A. If you don't have access to a public shelter, you have a few options. First, you could purchase a residential tornado shelter for use on your property. This could be a permanent above-ground of underground shelter, either installed in your home or outside the home. Or, you can install an above-ground tornado shelter that is anchored onto a slab of thick concrete. For those who rent, some shelters can be moved in the event of a relocation. Many companies have financing options to make keeping your family safe and affordable possibility.

If purchasing a shelter is not within your reach at the moment, you should identify a small, windowless interior room on the lowest level of your home where your family can gather during a tornado. Some experts recommend an interior bathroom because the internal plumbing in the walls is thought to provide additional reinforcement. It's also a good idea to have sports or bike helmets to protect your head and neck. 

If you live in a mobile home, it is imperative that you find another place to take shelter. Mobile homes are not safe in a tornado. An above-ground shelter placed nearby, or a community shelter are viable options for a mobile home during a tornado

Once you've determined where you will shelter, prepare an emergency kit and develop a family communication plan. 

Q. Can I bring my pets to a public tornado shelter in Indiana?
A. Policies on pets vary by shelter in Indiana. Some shelters allow pets, while others do not due to health and safety regulations. Always verify the pet policy in advance with the specific shelter. 

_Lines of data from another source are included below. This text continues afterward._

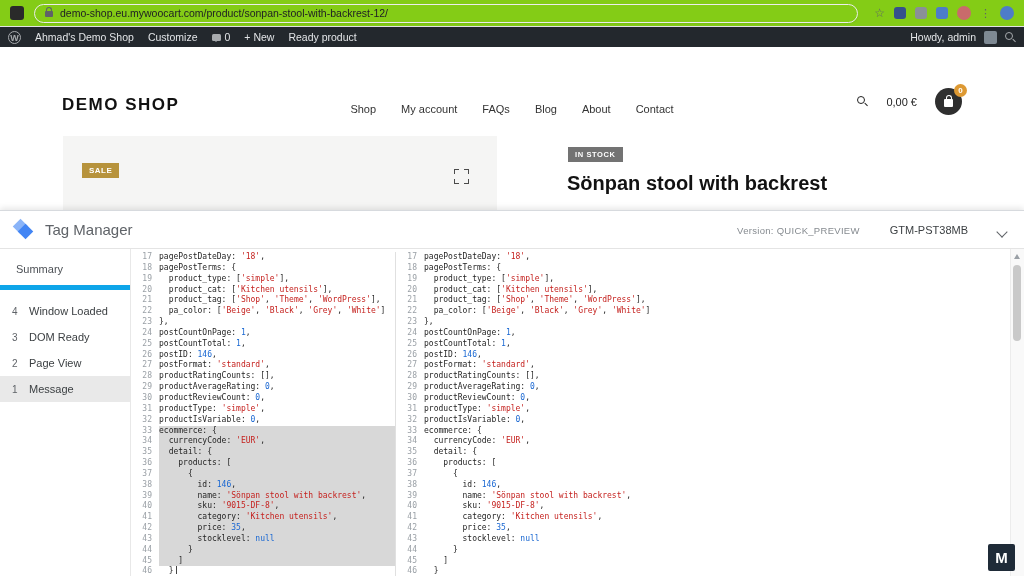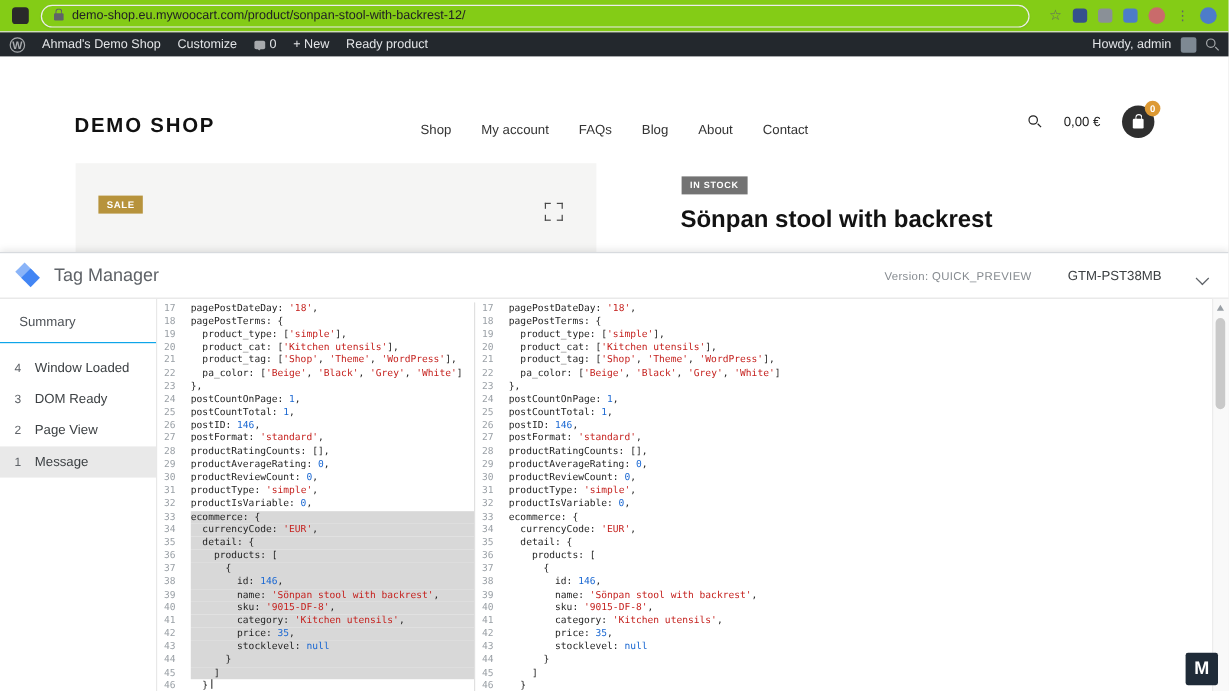--- a/index.html
+++ b/index.html
@@ -70,32 +70,32 @@
   .gtm-tabs{display:flex;gap:26px;height:100%;align-items:stretch}
   .gtm-tab{display:flex;align-items:center;font-size:11px;color:#5f6368;border-bottom:3px solid transparent;box-sizing:border-box;padding-top:3px;cursor:pointer;white-space:nowrap}
   .gtm-tab.active{color:#4285f4;border-bottom-color:#4285f4}
   .gtm-right{margin-left:auto;display:flex;align-items:flex-end;gap:30px}
   .gtm-version{font-size:9.5px;color:#868b90;letter-spacing:.3px;white-space:nowrap}
   .gtm-container{font-size:11px;color:#3c4043;white-space:nowrap}
   .chev{width:7px;height:7px;border-right:1.6px solid #5f6368;border-bottom:1.6px solid #5f6368;transform:rotate(45deg);margin-top:-3px}
 
   .gtm-body{flex:1;display:flex;min-height:0;position:relative}
   .gtm-sidebar{width:131px;flex:0 0 131px;border-right:1px solid #e8e8e8;box-sizing:border-box;padding-top:4px}
-  .sb-summary{font-size:11px;color:#4d5156;padding:10px 16px;border-bottom:1px solid #0ea5e9;cursor:pointer}
+  .sb-summary{font-size:11px;color:#4d5156;padding:10px 16px;border-bottom:5px solid #0ea5e9;cursor:pointer}
   .sb-list{margin-top:8px}
   .sb-item{display:flex;align-items:center;font-size:11px;color:#3c4043;padding:7px 10px 7px 12px;gap:9px;cursor:pointer}
   .sb-item .sb-num{color:#5f6368;font-size:10px;width:8px;flex:0 0 8px}
   .sb-item.selected{background:#e9e9e9}
 
   .code-area{flex:1;display:flex;min-width:0;padding-top:3px;font-family:"DejaVu Sans Mono","Liberation Mono",monospace;font-size:8px;line-height:10.85px}
   .panel{overflow:hidden;box-sizing:border-box}
   .panel1{width:265px;flex:0 0 265px;border-right:1px solid #e0e0e0}
   .panel2{flex:1;margin-right:13px}
   .code-row{display:flex;white-space:pre}
-  .ln{flex:0 0 21px;width:21px;text-align:center;color:#9aa0a6;padding-right:7px}
+  .ln{flex:0 0 21px;width:21px;text-align:right;color:#9aa0a6;padding-right:7px}
   .ct{flex:1;color:#1f1f1f}
   .ct.hl{background:#d8d8d8}
   .tok-str{color:#c5221f}
   .tok-num{color:#1967d2}
   .tok-null{color:#1967d2}
   .caret{display:inline-block;width:1px;height:8px;background:#444;margin-left:3px;vertical-align:-1px}
 
   .gtm-scrollbar{position:absolute;top:0;right:0;bottom:0;width:13px;background:#f9f9f9;border-left:1px solid #ececec}
   .sb-arrow{position:absolute;top:5px;left:3px;width:0;height:0;border-left:3.5px solid transparent;border-right:3.5px solid transparent;border-bottom:5px solid #9aa0a6}
   .sb-thumb{position:absolute;top:16px;left:2px;width:8px;height:76px;background:#c9c9c9;border-radius:4px}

Q. What should I pack in my emergency kit if I plan to seek shelter in a tornado shelter in Indiana?
A. Include a small amount of nonperishable food and water for each person, medications, important documents, a battery-powered or hand-crank radio, flashlights, extra batteries, a first-aid kit, sanitation and personal hygiene items, cell phone with chargers, and items to comfort you such as blankets or small personal items.

Q. How often are public tornado shelters inspected in Indiana?
A. Inspection frequency can vary by jurisdiction, but generally, public shelters should be inspected at least annually to ensure they remain structurally sound and ready for use.

Q. What is the capacity of the average public tornado shelter in Indiana?
A. The capacity varies widely depending on the size and type of the shelter. Always check with your local shelter for capacity information.